Seorang pria Singapura mengaku bersalah pada 6 Agustus atas dakwaan mengemudi berbahaya terkait tabrakan enam kendaraan di Tampines pada April 2024 yang menewaskan seorang pelajar Temasek Junior College berusia 17 tahun dan Norzihan Juwahib, 57 tahun.
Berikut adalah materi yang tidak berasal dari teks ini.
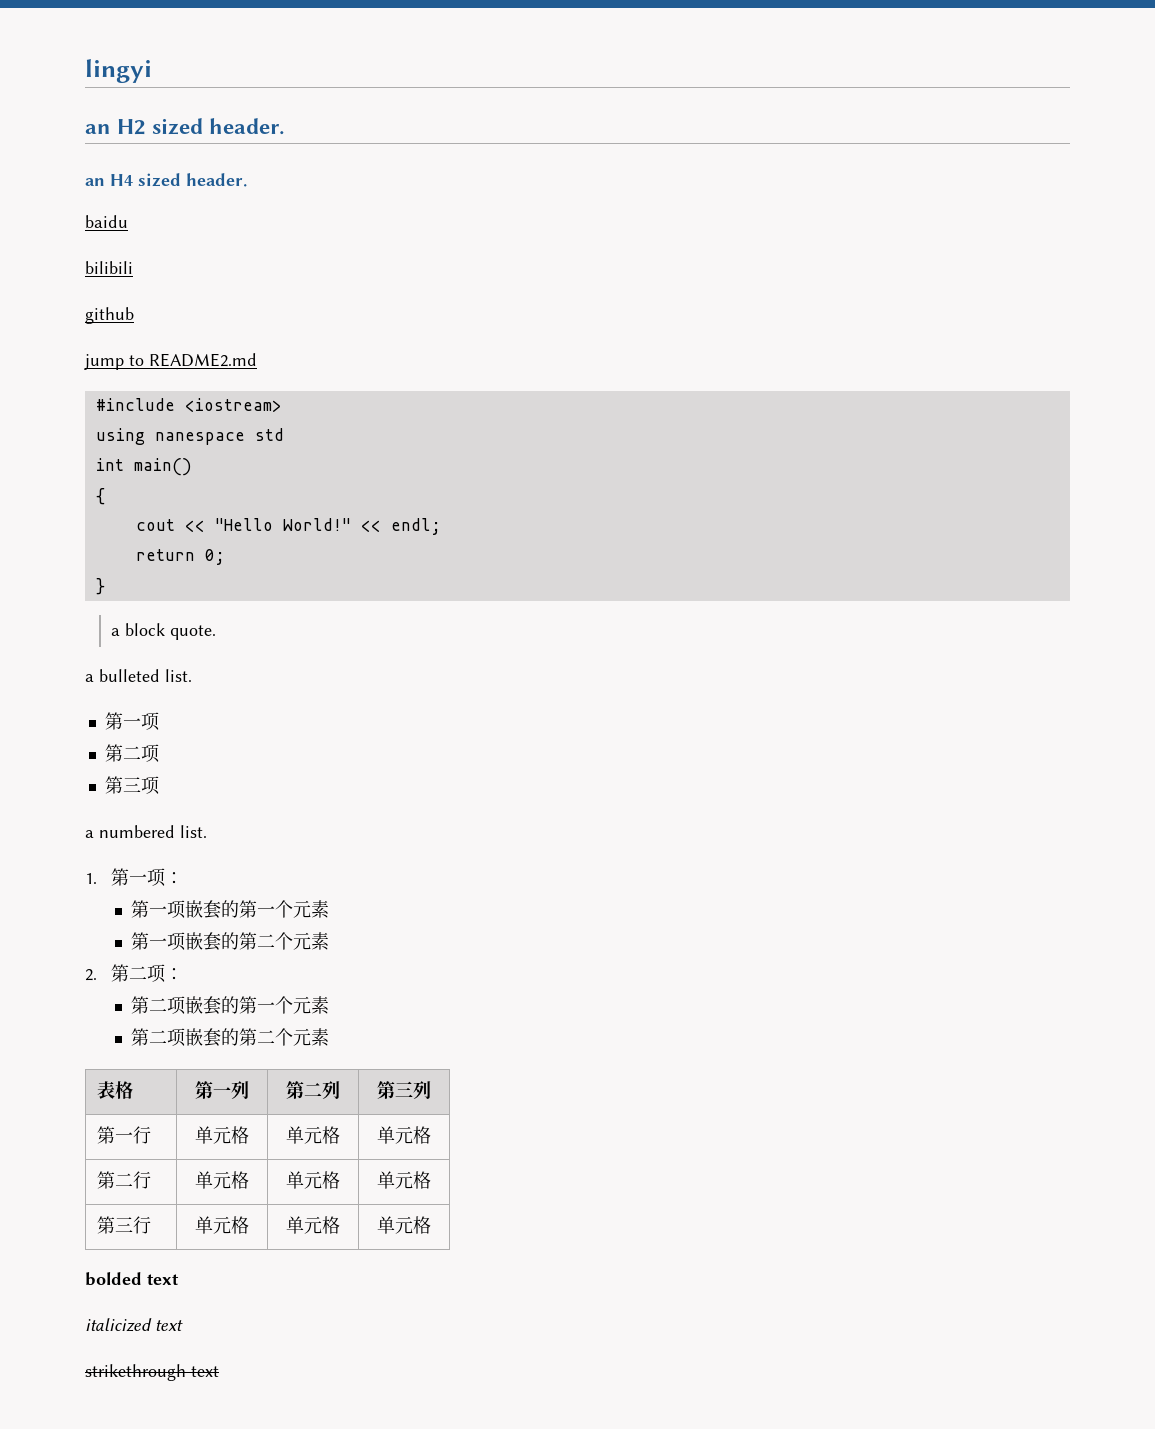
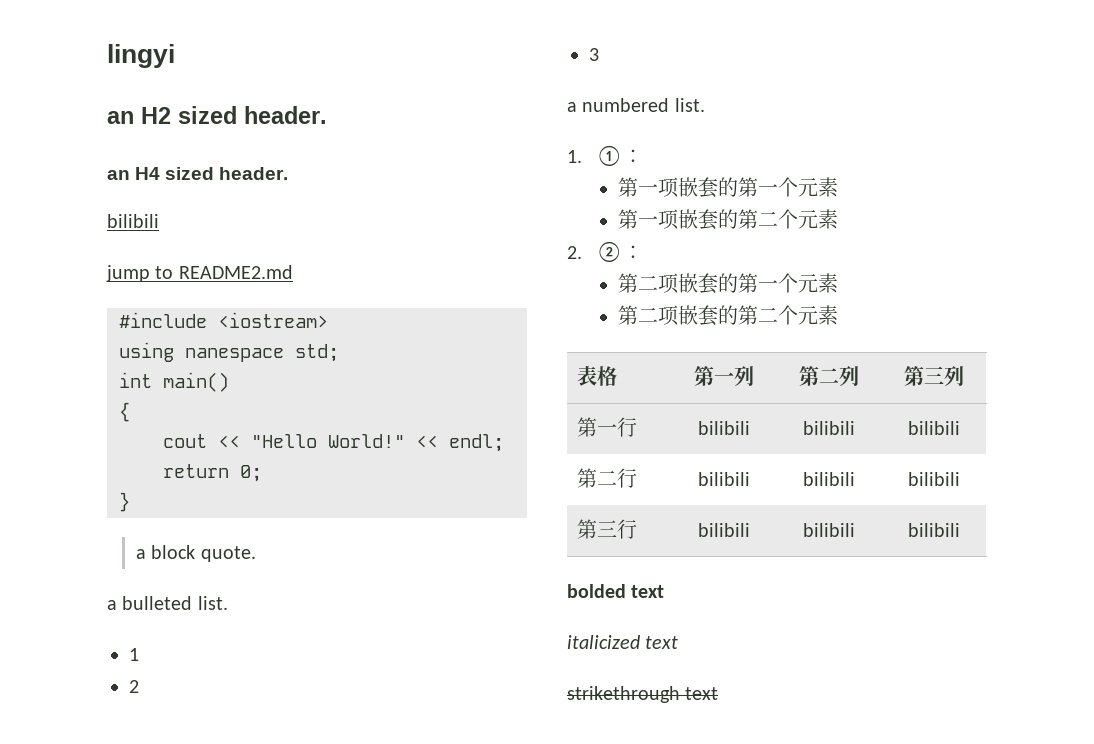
  an H4 sized header.
- baidu
  bilibili
- github
- using nanespace std
+ using nanespace std;
  a bulleted list.
- 第一项
- 第二项
- 第三项
+ 1
+ 2
+ 3
- 1.第一项：
+ 1. ①：
- 2.第二项：
+ 2. ②：
- 第一行 | 单元格 | 单元格 | 单元格
- 第二行 | 单元格 | 单元格 | 单元格
- 第三行 | 单元格 | 单元格 | 单元格
+ 第一行 | bilibili | bilibili | bilibili
+ 第二行 | bilibili | bilibili | bilibili
+ 第三行 | bilibili | bilibili | bilibili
Dalam berkas pengadilan, Muhammad Syafie Ismail, 45, disebut lebih dulu menyenggol mobil lain saat menyalip di Bedok Reservoir Road, nyaris menabrak pengendara motor, lalu tetap melaju ke persimpangan Tampines Avenue 1 dan Tampines Avenue 4. Ia memasuki persimpangan dengan kecepatan 129 hingga 134 km/jam di zona 50 km/jam dan menerobos lampu merah yang telah menyala setidaknya 26 detik, memicu tabrakan beruntun yang melukai delapan orang. Korban remaja itu berada di bawah larangan pemberitaan karena berusia di bawah 18 tahun.